One of the interesting subtleties in end of need-blind admissions for international students is the timing. When will/did the policy change? According to the (reliable?) Chronicle of Higher Education:

Williams College must alter its need-blind admissions process for international students beginning this fall because of the college’s “changed financial situation,” said its interim president, Bill Wagner, in a letter released yesterday.

Sensible enough. Students applying in the fall of 2010 (i.e., for the class of 2015) are subject to the new policy, just as the new loan requirements apply to them as well. The Record, however, has a more accurate description.

On Tuesday, Interim President Wagner sent out an all-campus e-mail announcing that the College will be moving to a need-aware admission policy for the Class of 2014’s international applicants.

The policy change actually applies to students who sent in their applications last December! Isn’t that sort of sleazy? The College told international students two months ago: “Apply to Williams! We won’t consider your financial need!” Applicants made decisions, both about where to apply and where not to apply, based on those promises. And now, with no warning, the College changes its mind. “Whoops! Sorry! We realize that we promised you something in December, but tough luck.” Record reporter Katy Gathright should have sought quotes from Nesbitt, Just, et al on this point.

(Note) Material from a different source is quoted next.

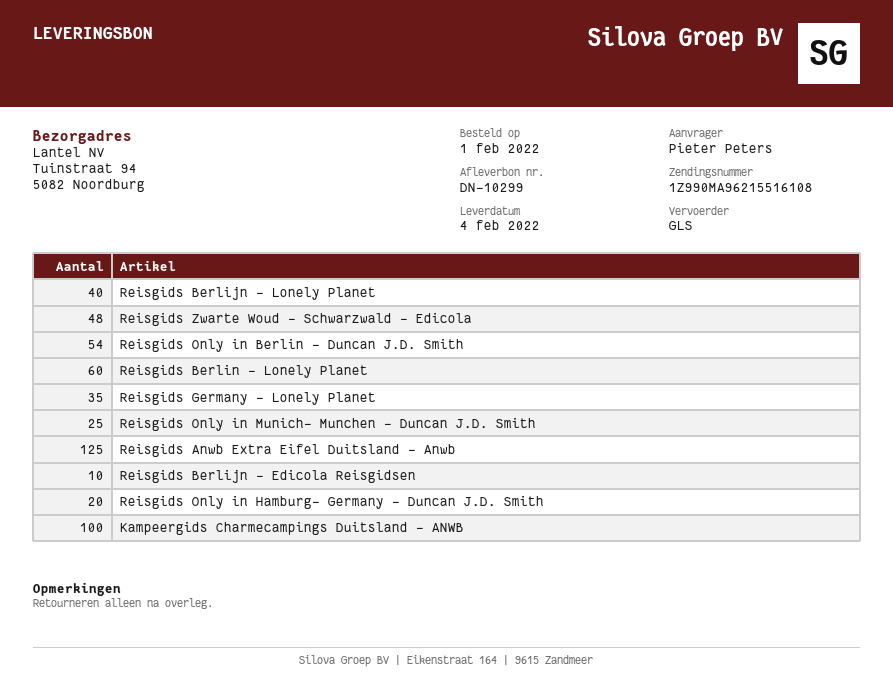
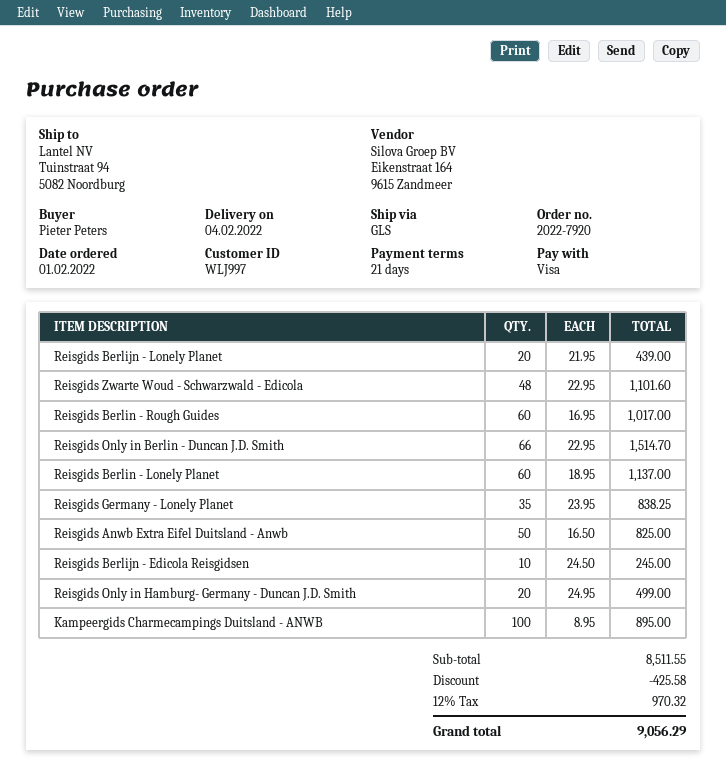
Reisgids Berlijn - Lonely Planet: 40 -> 20
Reisgids Only in Berlin - Duncan J.D. Smith: 54 -> 66
Reisgids Only in Munich- Munchen - Duncan J.D. Smith: 25 -> none
Reisgids Anwb Extra Eifel Duitsland - Anwb: 125 -> 50
Reisgids Berlin - Rough Guides: none -> 60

Also, look closely at Wagner’s letter:

This will also be true as we begin to admit international students somewhat differently than we have in recent years, beginning with the class entering this fall.

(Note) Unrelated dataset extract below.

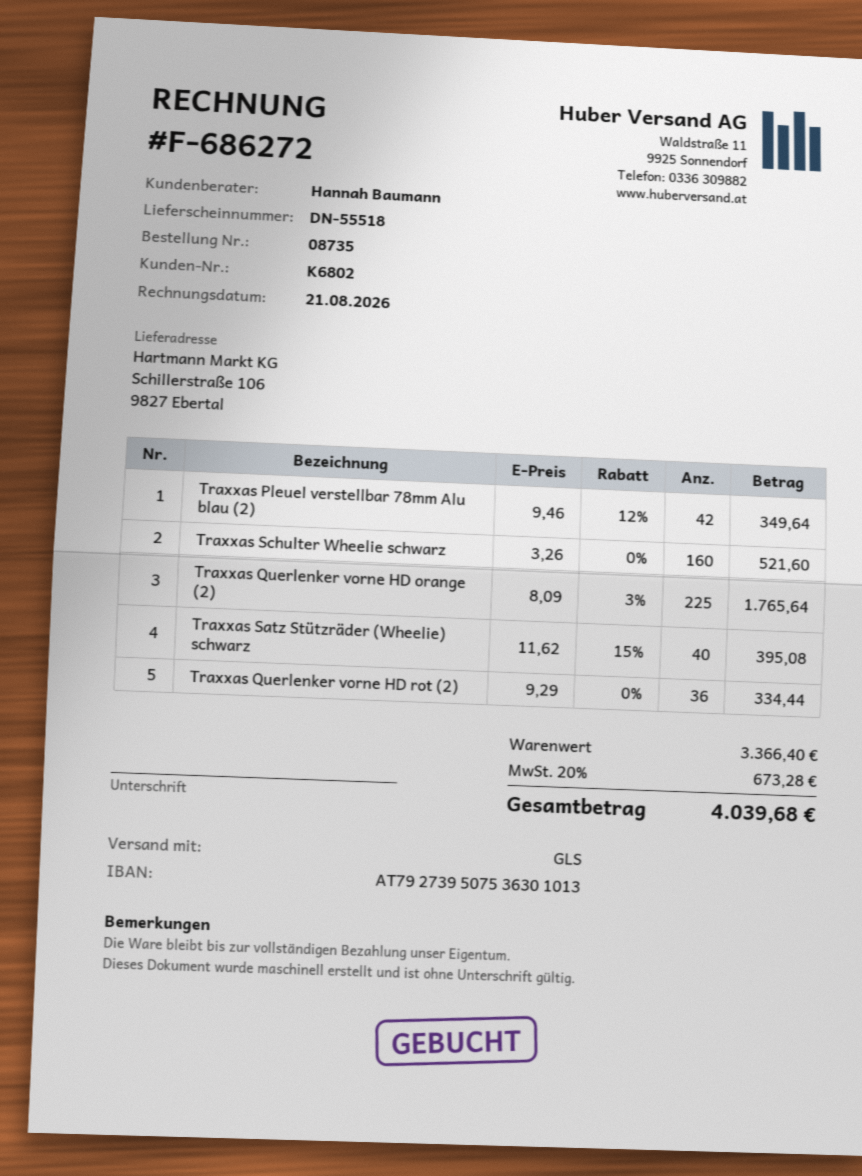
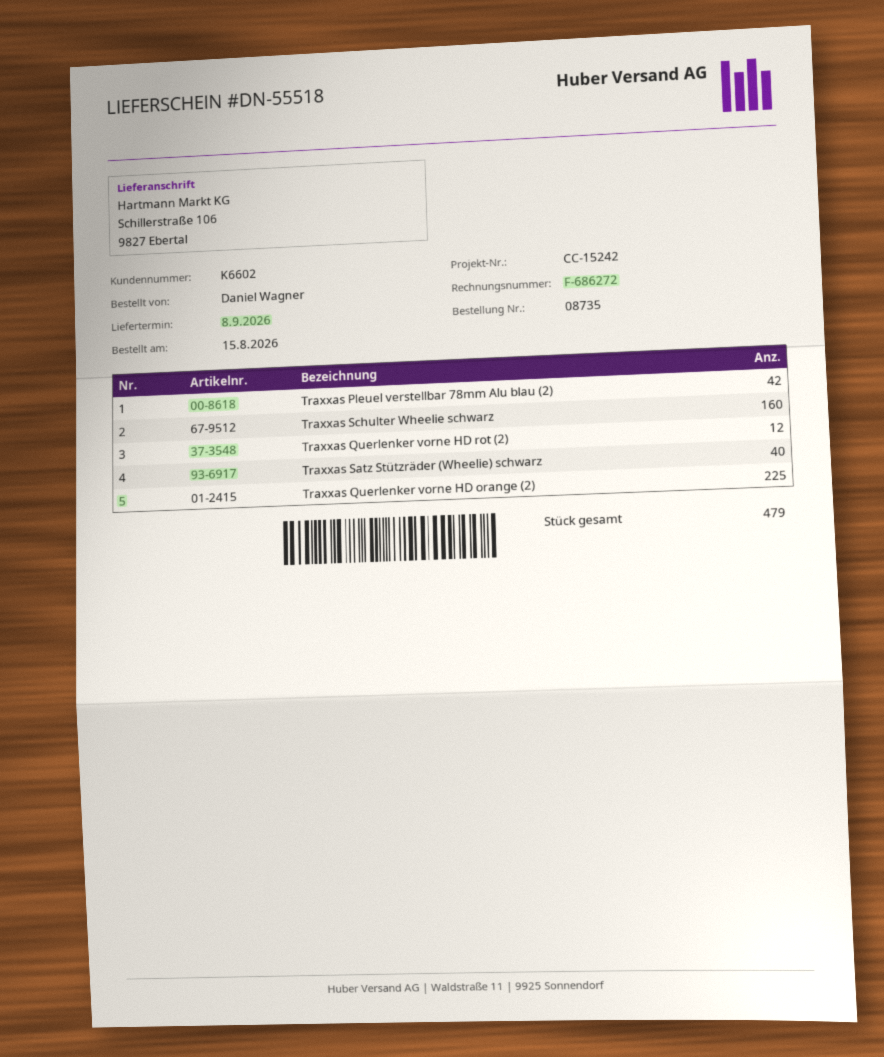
customer number: K6802 -> K6602
Traxxas Querlenker vorne HD rot (2): 36 -> 12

But Williams has already admitted, as part of early decision, some international students for the class of 2014. We admitted them in December, including two students from Daewon. Were they admitted need-blind or need-aware?

Of course, this is not a major aspect of the larger debate. But details are important. It was unfair of the College to change its policy after applicants had already applied. We ought to hold off on any changes until the class of 2015. Would anyone disagree?